End-to-end pipeline: crawl -> filter -> caption -> deduplicate -> format.
"""
def __init__(self, config):
self.config = config
self.quality_filter = MultimodalQualityFilter(
clip_model_name=config.get('clip_model', 'ViT-L-14')
)
self.captioner = SyntheticCaptionGenerator(
model_name=config.get('captioner_model', 'llava-hf/llava-v1.6-34b-hf')
)
self.deduplicator = ImageDeduplicator(
hash_size=config.get('hash_size', 16),
threshold=config.get('dedup_threshold', 5),
)
def process_warc_file(self, warc_path, output_dir):
"""Process a single WARC file through the complete pipeline."""
# Step 1: Extract image-text pairs
pairs = extract_pairs_from_warc(warc_path)
print(f"Extracted {len(pairs)} pairs from {warc_path}")
# Step 2: Download images and filter
filtered_pairs = []
for pair in pairs:
try:
resp = requests.get(pair.image_url, timeout=5)
image = Image.open(io.BytesIO(resp.content)).convert('RGB')
pair.image_width, pair.image_height = image.size
# Run quality filters
passed, _ = self.quality_filter.stage1_metadata_filter(pair)
if not passed:
continue
passed, _ = self.quality_filter.stage2_text_quality(pair)
if not passed:
continue
passed, _ = self.quality_filter.stage3_clip_score(
image, pair.alt_text
)
if not passed:
continue
# Re-caption
new_caption = self.captioner.generate_caption(image, "detailed")
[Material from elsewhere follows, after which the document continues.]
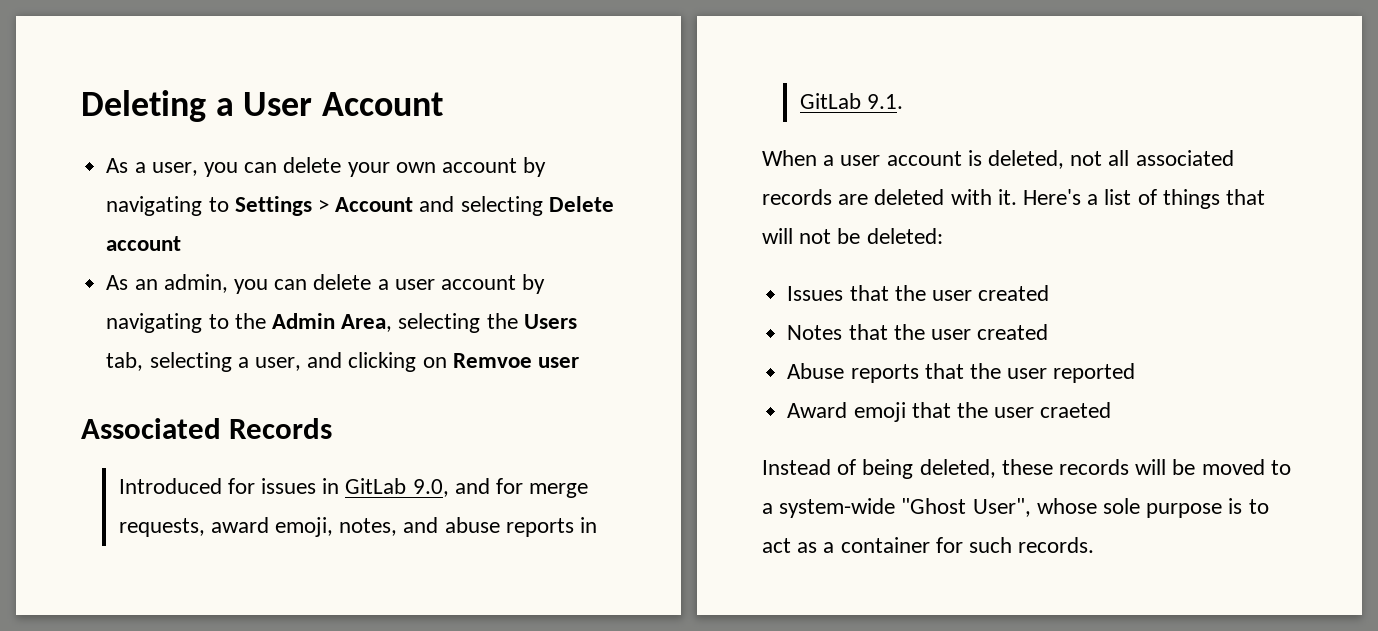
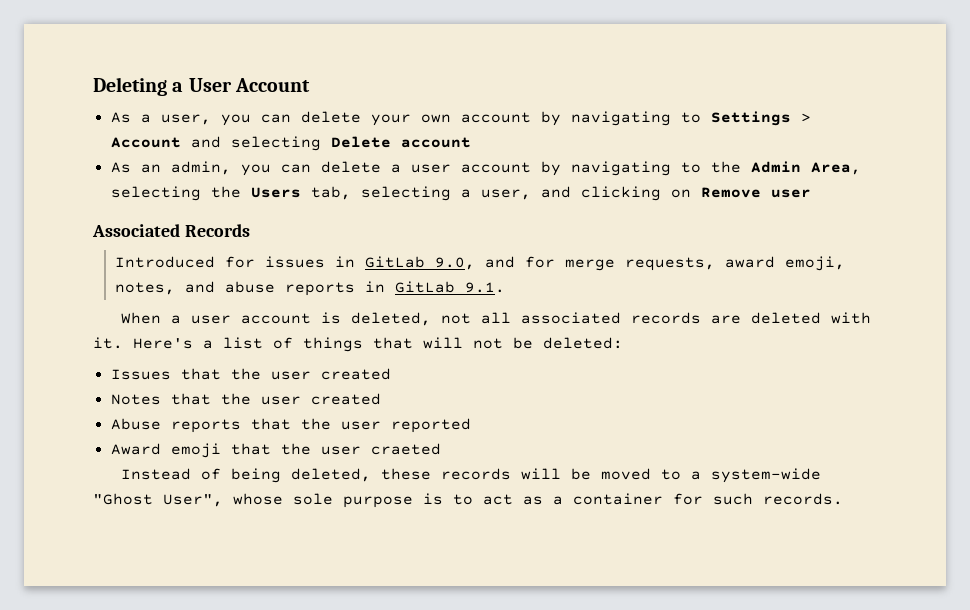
[452,353,532,368] Remvoe -> [700,187,761,198] Remove

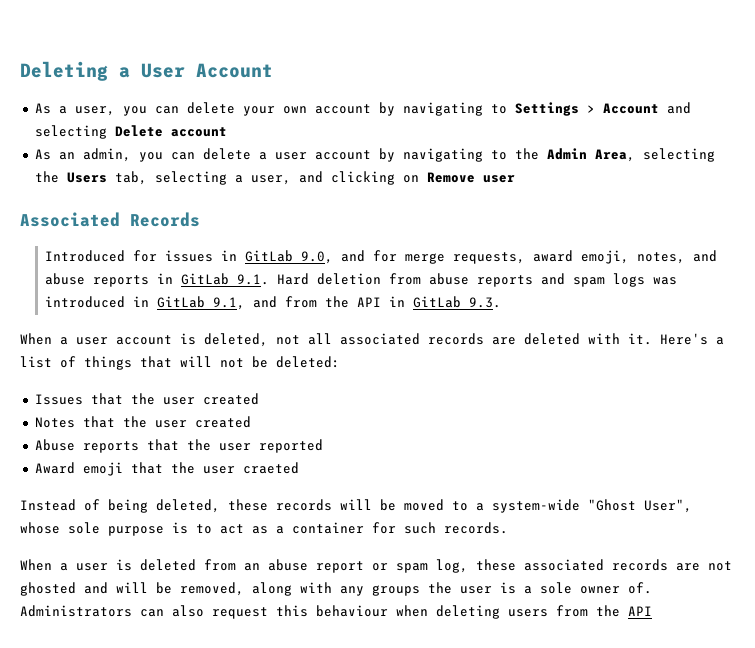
(505, 287) none -> [276,273,677,287] [44,296,501,310] Hard deletion from abuse reports and spam logs was introduced in GitLab 9.1, and from the API in GitLab 9.3.
(843, 499) none -> [20,559,732,573] [20,582,652,596] [20,605,652,619] // When a user is deleted from an abuse report or spam log, these associated records are not ghosted and will be removed, along with any groups the user is a sole owner of. Administrators can also request this behaviour when deleting users from the API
pair.alt_text = new_caption
filtered_pairs.append((pair, image))
except Exception:
continue
print(f"Filtered to {len(filtered_pairs)} pairs")
# Step 3: Deduplicate
hashes = []
for pair, image in filtered_pairs:
h = self.deduplicator.compute_hash_int(image)
pair.image_hash = str(h)
hashes.append((pair.image_url, h))
duplicates = self.deduplicator.deduplicate_batch(hashes)
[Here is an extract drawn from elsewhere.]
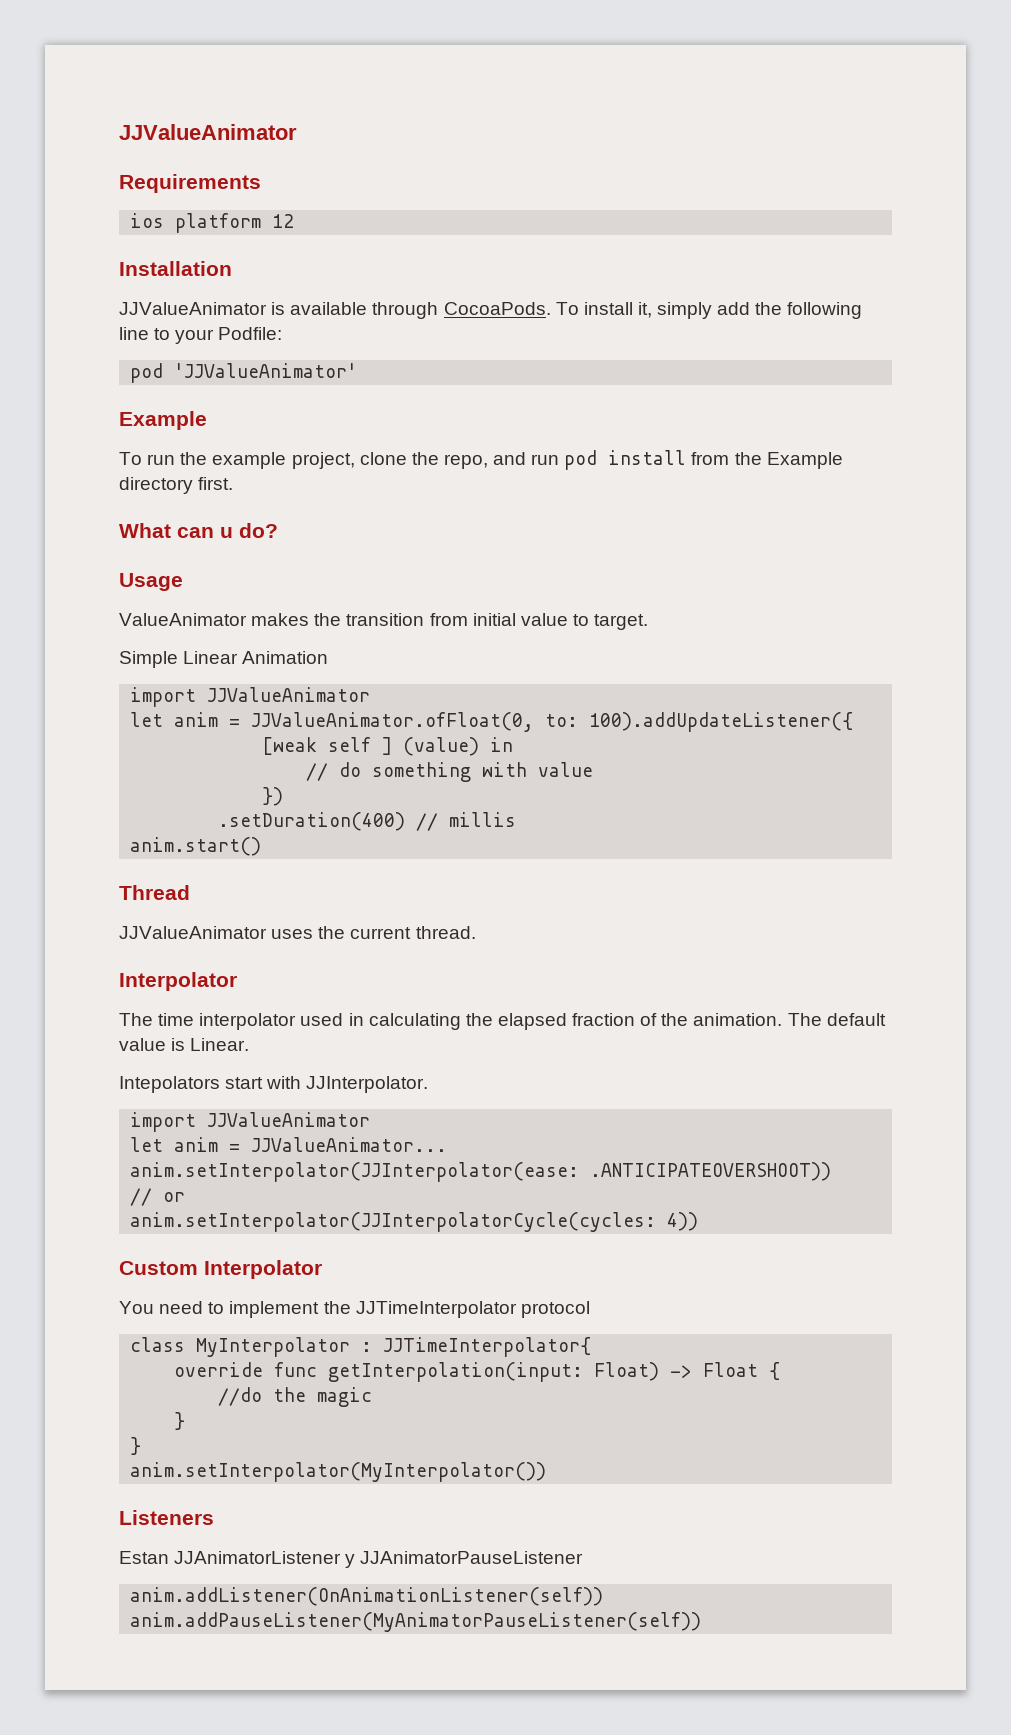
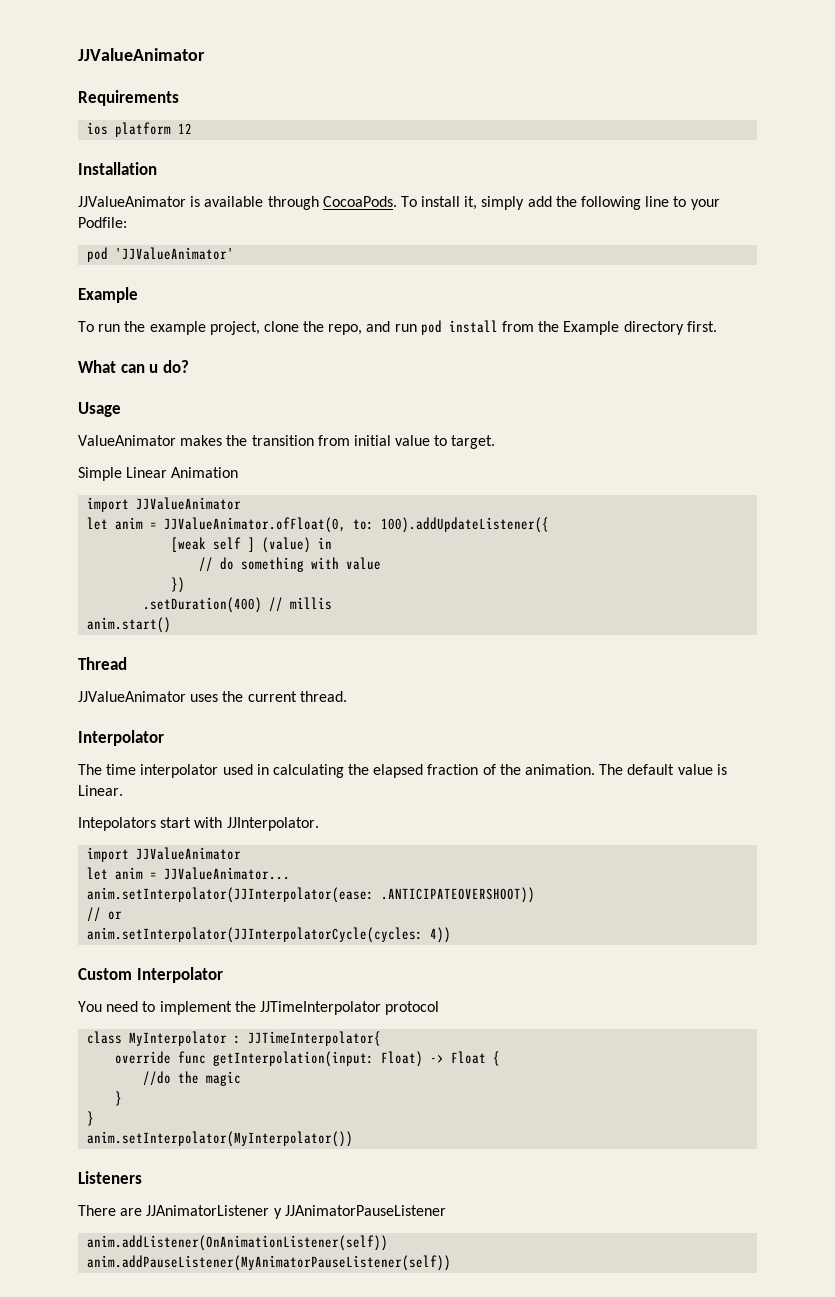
[119,1551,169,1564] Estan -> [78,1205,143,1216] There are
deduped = [(p, img) for p, img in filtered_pairs
if p.image_url not in duplicates]
print(f"After dedup: {len(deduped)} pairs")
# Step 4: Save
output_file = os.path.join(output_dir,
os.path.basename(warc_path) + '.jsonl')
with open(output_file, 'w') as f:
for pair, image in deduped:
record = {
'image_url': pair.image_url,
'caption': pair.alt_text,
'source_url': pair.page_url,
'image_hash': pair.image_hash,
'quality_score': pair.text_quality_score,
}
f.write(json.dumps(record) + '\n')
return len(deduped)
Multimodal Pipeline Throughput and Cost
| Pipeline Stage | Throughput | Cost per 1M pairs | Hardware |
|---|---|---|---|
| WARC extraction | 100K pairs/min | $0.10 | 32-core CPU |
| Image download | 10K images/min | $5 (bandwidth) | 100 Mbps |
| Metadata filtering | 500K pairs/min | $0.05 | CPU |
| CLIP scoring | 5K pairs/min | $3.00 | 1x A100 |
| VLM re-captioning | 500 pairs/min | $30.00 | 1x H100 |
| Deduplication (pHash) | 50K images/min | $0.50 | CPU + RAM |
The multimodal data pipeline is a funnel: start with billions of raw image-text pairs from web crawls, progressively filter through metadata checks, text quality, CLIP alignment, NSFW detection, and deduplication, then re-caption the survivors with a VLM. The output is a high-quality dataset where every image-text pair is accurately aligned, unique, and safe. The ratio of raw to final pairs is typically 10:1 to 5:1, making efficient filtering the most important engineering challenge.